Well, that's one approach: do it all in the kernel (let's hear it
for kernel bloat). Another school of thought is that things which
don't *have* to be done in the kernel are done in userspace. This is
particularly true if the kernel is not multi-threaded. If you push the
work for managing large numbers of connections into the kernel, then
that may give an application an "unfair" advantage over other
applications which are CPU bound. By pushing the work into userland,
it give the kernel the opportunity to context switch the process out
and give someone else a go.
> Of course we will always have user-mode programmers who think that they
> can make better code than the kernel code, but you should know how that
> works.
That assumes the correct approach requires the absolute tightest
code, preferably written in assembler, and so forth. See below.
> When user code has to keep track of many "sockets" it usually has to look
> through a list (perhaps linked) of things to be done once some event
> (such as an inquiry from a socket-connected client), It can't just use
> socket values as indexes because clients disconnect and new out-of-order
> sockets are assigned for new connections.

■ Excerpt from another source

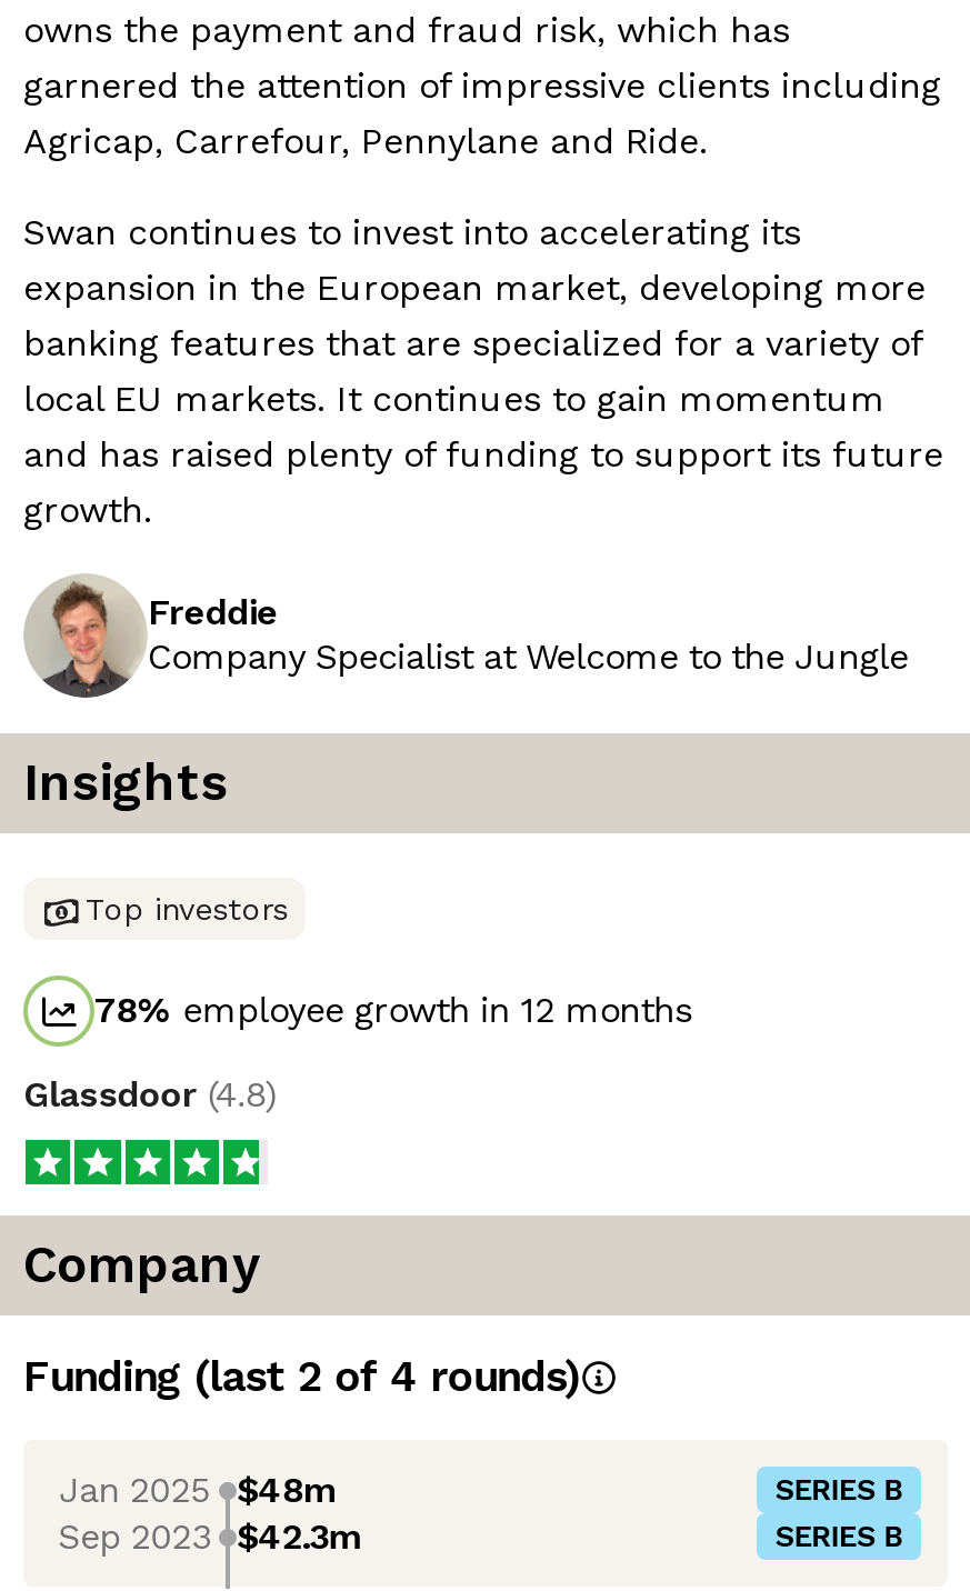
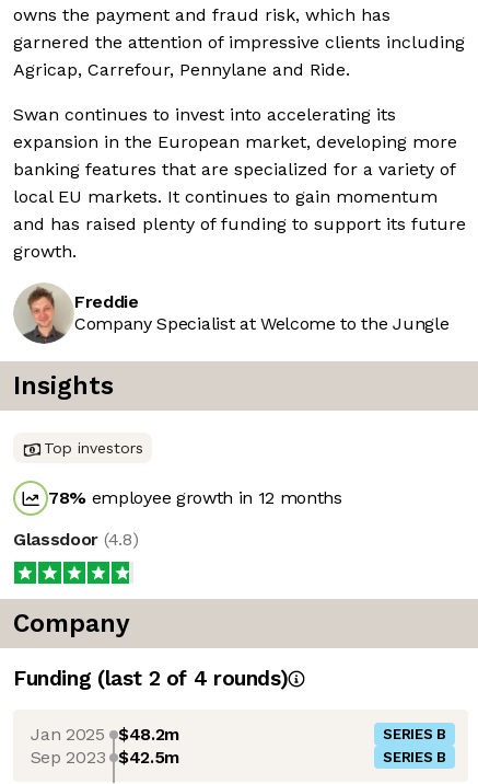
[60,1468,334,1510] Jan 2025 $48m -> [31,723,179,744] Jan 2025 $48.2m
[58,1514,359,1557] Sep 2023 $42.3m -> [30,746,179,767] Sep 2023 $42.5m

Most *traditional* approaches to socket management employ a linked
list where the sockets are listed in order. In that case, a sequential
search is required, which can be quite painful for large lists. Now,
quoting your belief that better algorithm design is the correct
approach, here are few improvements:
1) construct an array of (void *) entries. The FD is an index into
this array. Very fast lookup. A NULL value indicates no entry,
otherwise it's a pointer to your socket management structure. It's
irrelevant whether or not sockets close: just dellocate the structure
and set the pointer to NULL. When the OS gives you a FD which is
bigger than your array length, reallocate the array to twice it's
size. Simple
2) Instead of a simple linked list, use a _binary tree_! Wow. New
concept. When you return from select(2), walk down the tree and pick
up your socket management structure. A mere 20 iterations for a
million FDs. Lots of lost cycles there
> Once the list becomes large, much time is wasted just getting to the
> code that is going to service the request. There might even be a context-
> switch or two before your application actually does anything useful as
> far as the client is concerned.
I don't see why you're so convinced that a process managing thousands
of FDs is inefficient. You talk about better algorithm design, and yet
you don't seem to consider a few simple, efficient approaches to
solving the problem in userland. Anyone who has large lists to
maintain has had to solve this problem.
> Now, suppose your code used a different "port" (after some initial
> negotiation), for each Client. Then suppose your code wasn't even
> executed until the kernel gave you control with the port (read index),
> already found.
>
> Don't you think that this would be a more efficient way to handle the
> stereotypical Client/Server methodology?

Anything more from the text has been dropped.